- _RECORDS SHOWN_:
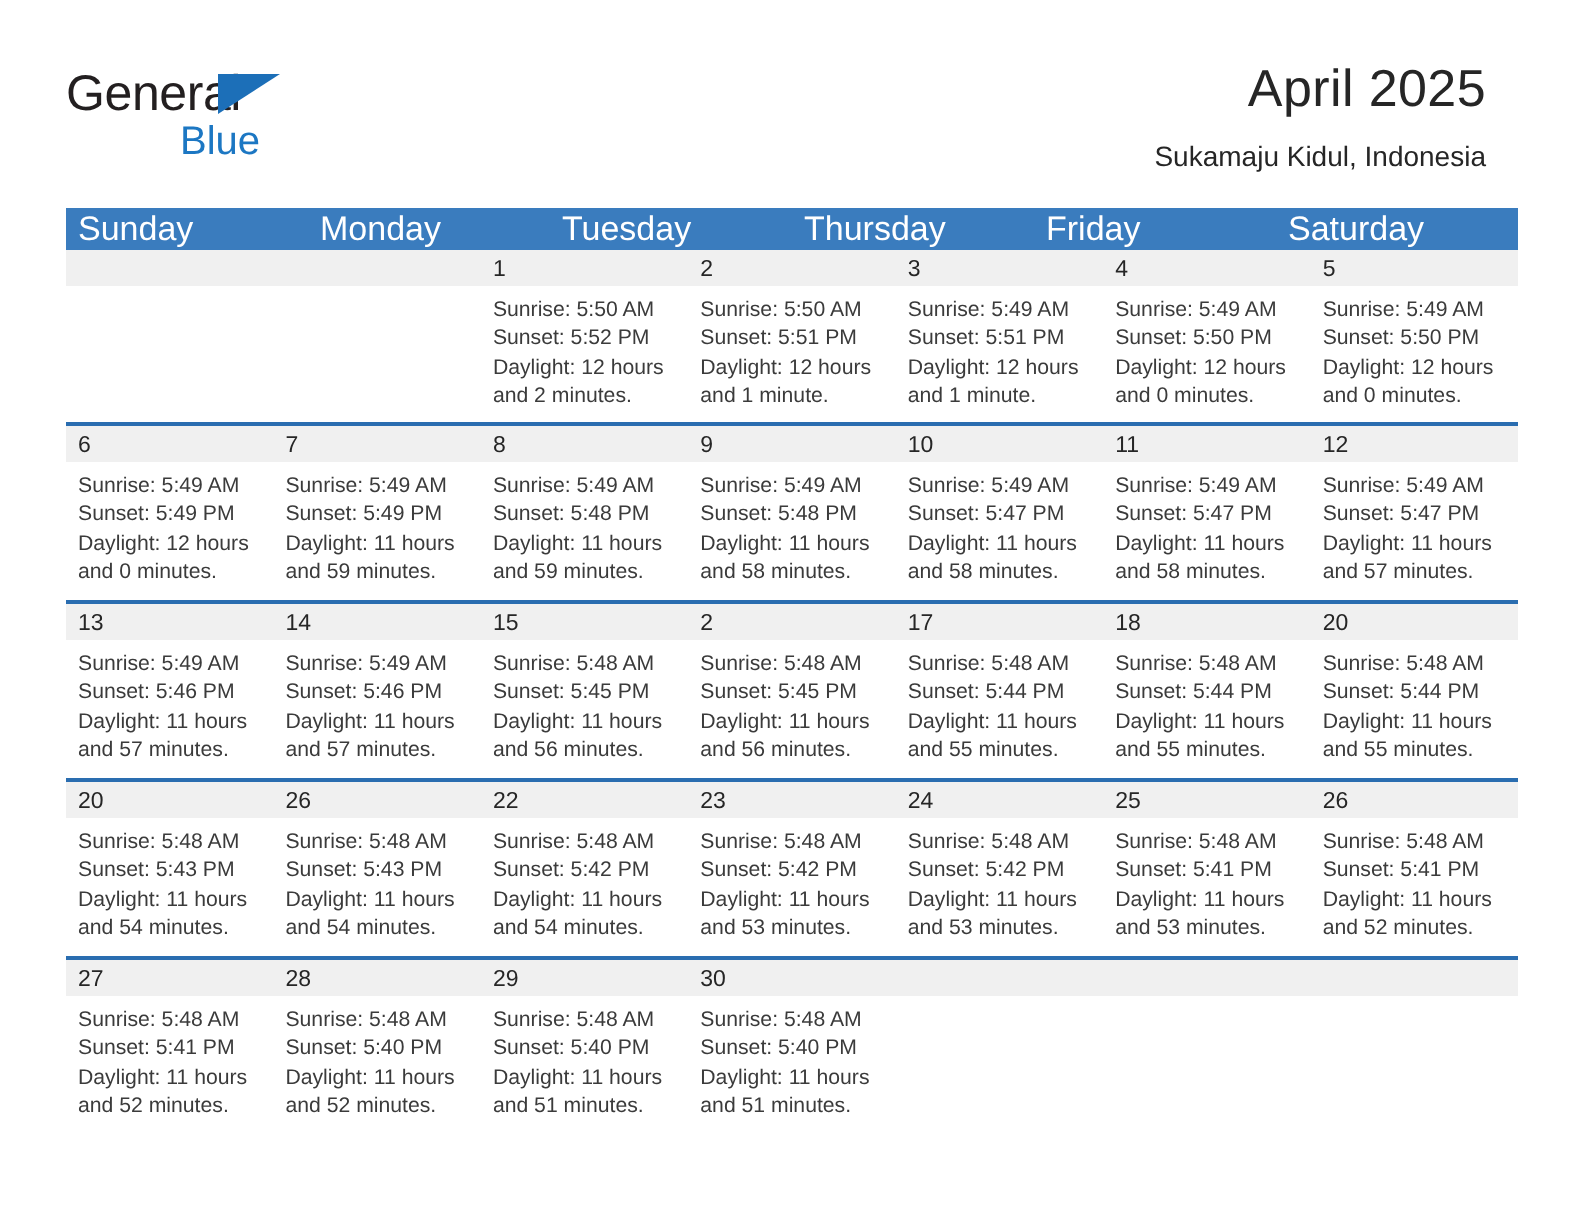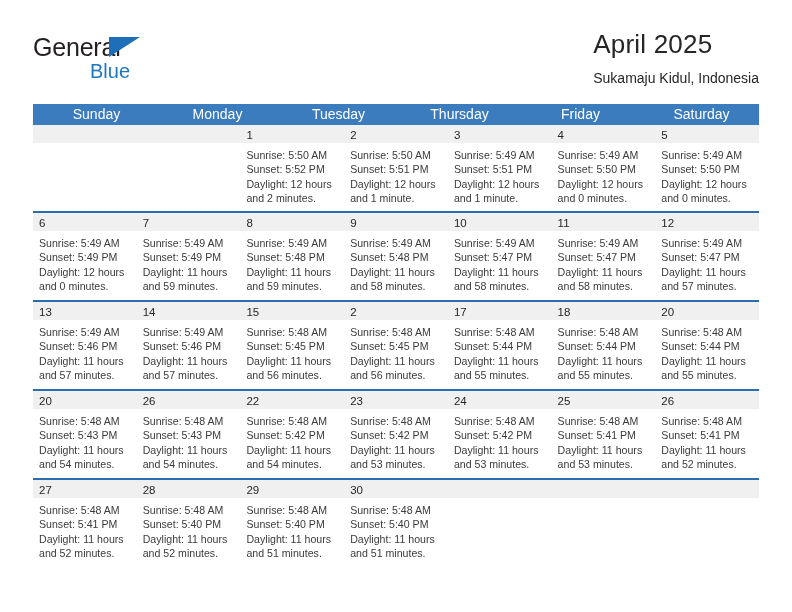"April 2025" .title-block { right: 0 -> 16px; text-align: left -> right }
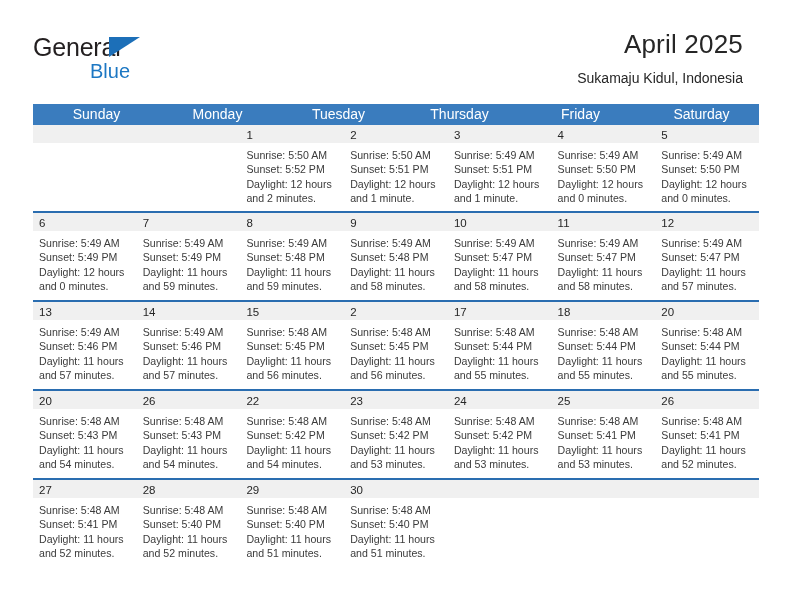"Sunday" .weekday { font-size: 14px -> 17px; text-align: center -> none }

--

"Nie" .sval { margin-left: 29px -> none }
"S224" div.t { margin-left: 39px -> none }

==

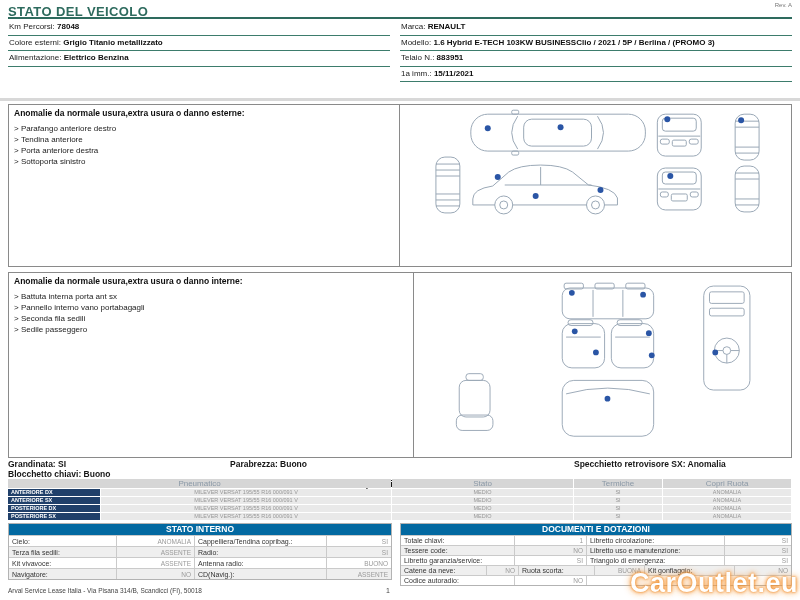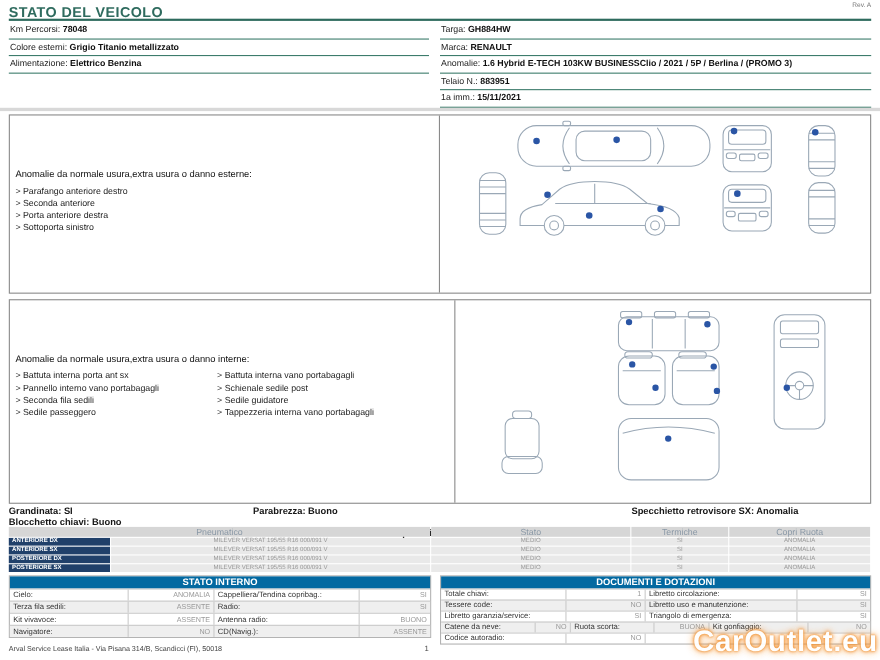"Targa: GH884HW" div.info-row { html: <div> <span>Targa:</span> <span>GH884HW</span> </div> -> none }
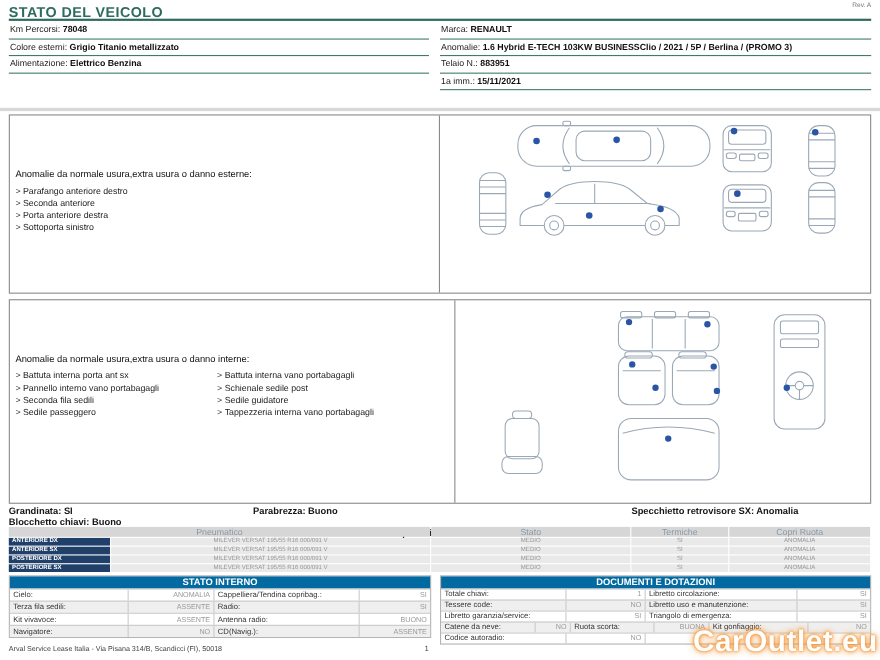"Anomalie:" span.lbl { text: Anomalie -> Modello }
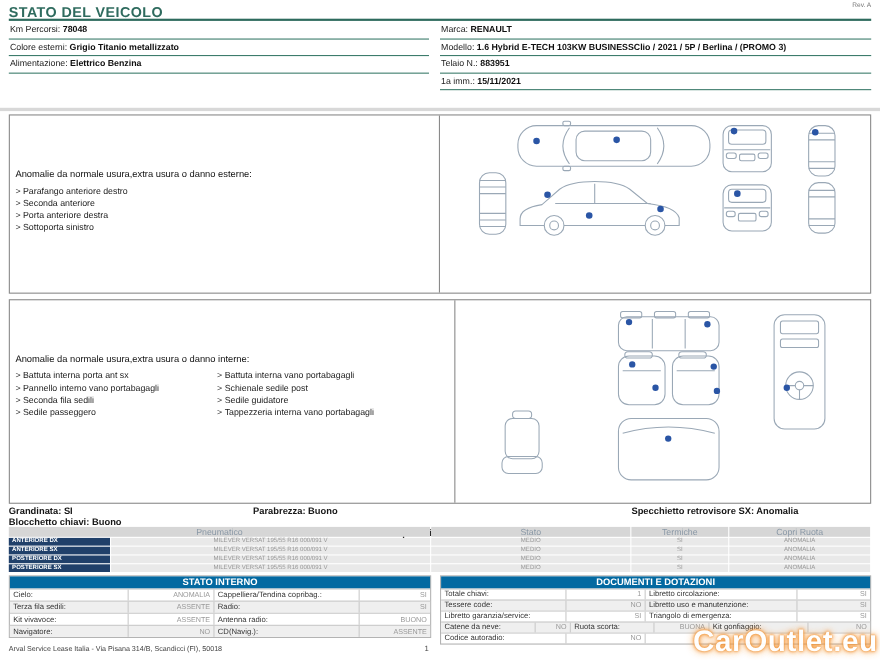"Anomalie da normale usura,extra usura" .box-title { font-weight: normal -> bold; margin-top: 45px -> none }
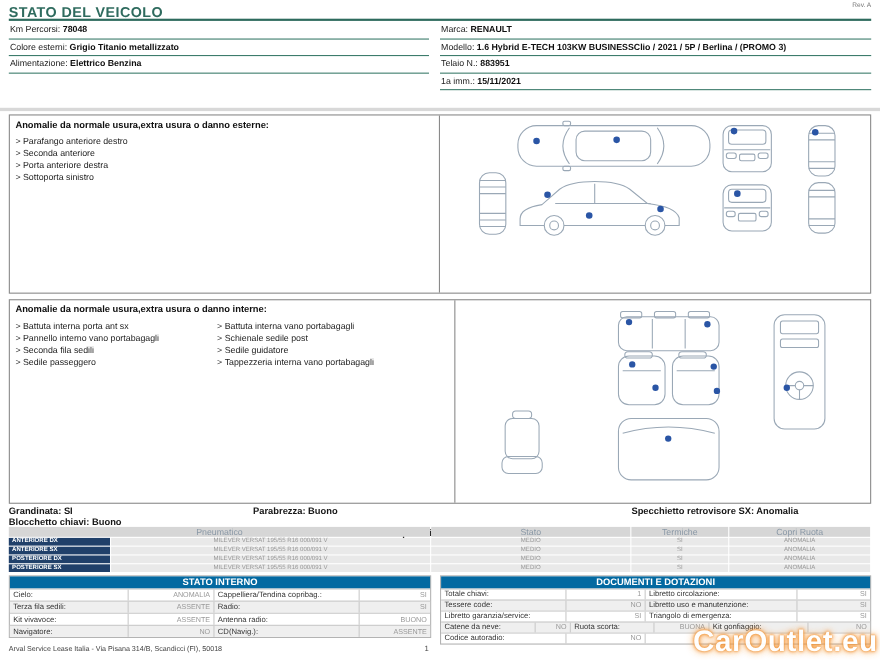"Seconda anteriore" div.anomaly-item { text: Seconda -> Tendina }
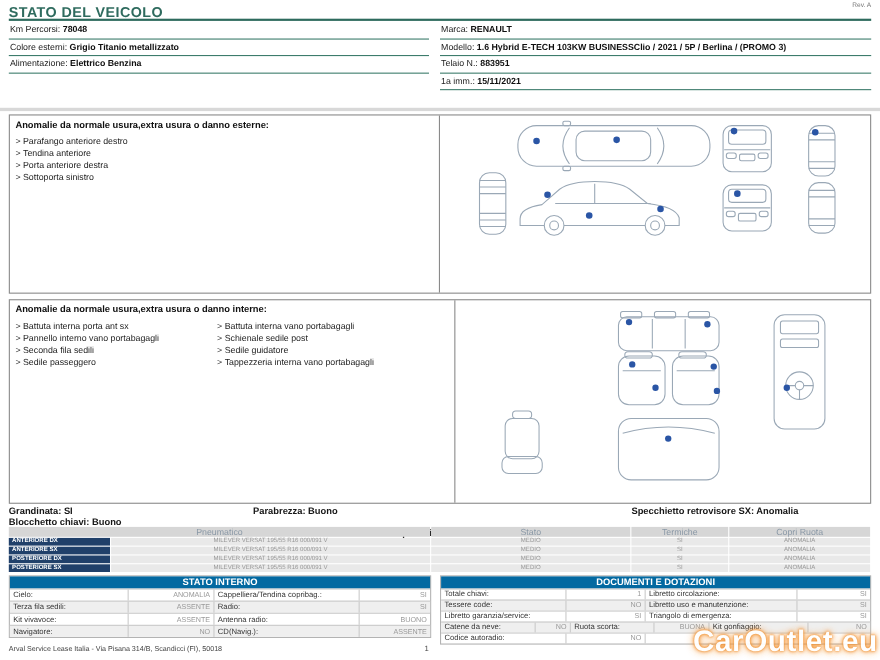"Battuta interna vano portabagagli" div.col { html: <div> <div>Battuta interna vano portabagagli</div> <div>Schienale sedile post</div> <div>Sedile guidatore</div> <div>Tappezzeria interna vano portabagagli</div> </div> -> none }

- _TASK OBJECTIVE_:
Repeat exactly, and only, the entries from the line with "html: <div> <span>Targa:</span>" through the line with "html: <div> <div>Battuta". Pictures are skipped.

- _OUTPUT OF THE EXERCISE_:
"Targa: GH884HW" div.info-row { html: <div> <span>Targa:</span> <span>GH884HW</span> </div> -> none }
"Anomalie:" span.lbl { text: Anomalie -> Modello }
"Anomalie da normale usura,extra usura" .box-title { font-weight: normal -> bold; margin-top: 45px -> none }
"Seconda anteriore" div.anomaly-item { text: Seconda -> Tendina }
"Battuta interna vano portabagagli" div.col { html: <div> <div>Battuta interna vano portabagagli</div> <div>Schienale sedile post</div> <div>Sedile guidatore</div> <div>Tappezzeria interna vano portabagagli</div> </div> -> none }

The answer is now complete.